Let us fly to Bountyland

Qué ricos los mochis. Sobre todo los más grandes, los que están rellenos de helado. Estos, cuando los sacas del congelador, están tan fríos que tienes que ir pasándolos de una mano a otra. La tentación de morderlos enseguida es grande, pero todavía están duros como una piedra. Tienes que esperar.

Ojalá inventasen un sistema para que salieran del congelador ya blanditos, listos para degustar, ese punto justo en que el helado sigue siendo helado, no chorrea, pero puedes mordisquearlo, y el mochi se estira y se estira.

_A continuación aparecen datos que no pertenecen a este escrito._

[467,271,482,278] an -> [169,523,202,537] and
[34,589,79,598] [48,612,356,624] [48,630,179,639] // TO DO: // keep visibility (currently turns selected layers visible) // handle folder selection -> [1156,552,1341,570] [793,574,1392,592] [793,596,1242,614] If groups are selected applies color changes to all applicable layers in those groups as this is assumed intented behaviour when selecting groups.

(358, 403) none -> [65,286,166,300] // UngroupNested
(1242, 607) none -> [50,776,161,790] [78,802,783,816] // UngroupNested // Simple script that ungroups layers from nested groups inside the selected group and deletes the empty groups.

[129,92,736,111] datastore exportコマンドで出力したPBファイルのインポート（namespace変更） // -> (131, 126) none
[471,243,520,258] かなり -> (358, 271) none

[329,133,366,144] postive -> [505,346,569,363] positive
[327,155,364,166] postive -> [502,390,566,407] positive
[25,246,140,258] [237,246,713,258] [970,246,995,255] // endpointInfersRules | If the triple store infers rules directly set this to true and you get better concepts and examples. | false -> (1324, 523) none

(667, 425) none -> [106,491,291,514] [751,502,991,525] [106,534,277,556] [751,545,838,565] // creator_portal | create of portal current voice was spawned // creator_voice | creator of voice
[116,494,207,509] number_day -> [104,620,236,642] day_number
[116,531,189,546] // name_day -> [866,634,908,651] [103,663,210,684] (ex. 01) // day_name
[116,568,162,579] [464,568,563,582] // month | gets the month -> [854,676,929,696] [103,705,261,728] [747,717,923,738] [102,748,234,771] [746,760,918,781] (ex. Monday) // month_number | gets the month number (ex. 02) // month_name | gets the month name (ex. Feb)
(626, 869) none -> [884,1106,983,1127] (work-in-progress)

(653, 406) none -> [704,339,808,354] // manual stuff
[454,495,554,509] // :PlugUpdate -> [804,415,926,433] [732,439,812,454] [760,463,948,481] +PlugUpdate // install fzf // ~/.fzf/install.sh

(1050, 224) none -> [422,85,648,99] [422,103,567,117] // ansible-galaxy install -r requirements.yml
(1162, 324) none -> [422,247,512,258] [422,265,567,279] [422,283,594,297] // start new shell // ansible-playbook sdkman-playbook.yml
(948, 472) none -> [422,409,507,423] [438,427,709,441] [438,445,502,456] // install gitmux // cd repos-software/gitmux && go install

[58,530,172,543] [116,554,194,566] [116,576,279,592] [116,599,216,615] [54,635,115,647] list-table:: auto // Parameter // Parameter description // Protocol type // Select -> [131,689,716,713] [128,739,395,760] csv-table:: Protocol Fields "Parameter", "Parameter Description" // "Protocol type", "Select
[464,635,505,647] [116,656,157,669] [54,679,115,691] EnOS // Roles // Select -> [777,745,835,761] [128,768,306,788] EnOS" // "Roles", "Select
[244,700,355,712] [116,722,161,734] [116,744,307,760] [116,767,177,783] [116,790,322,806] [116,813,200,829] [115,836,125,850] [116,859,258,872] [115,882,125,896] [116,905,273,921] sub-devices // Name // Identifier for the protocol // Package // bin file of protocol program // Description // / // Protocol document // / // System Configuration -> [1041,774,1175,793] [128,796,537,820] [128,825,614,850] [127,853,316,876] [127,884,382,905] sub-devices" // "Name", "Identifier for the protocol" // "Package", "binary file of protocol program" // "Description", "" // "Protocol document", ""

Entonces podríais moderlo juntos y no se rompería, como el queso de la pizza.

Tu mochi seguirá duro y frío un buen rato. Piensas: «Te derretiré como mi helado favorito». Como cuando paseas por el puerto un día de sol, sonriendo bajo las gafas de sol, dando cucharadas a la tarrina que acabas de comprar, sin prisa, pero tampoco despacio, que no te gusta pringarte. Todo podría ser así de fácil.

Por ahora te conformas. Imitas al pastelero, acaricias el mochi haciendo círculos con las manos, como el niño de Karate Kid con la cera. Tus manos cálidas poco a poco van derribando toda resistencia y el mochi se ablanda. Eres feliz durante esos segundos previos a la explosión de sabor. En el fondo, el proceso es divertido. Los mochis tienen que ser mochis, por eso te gustan tanto.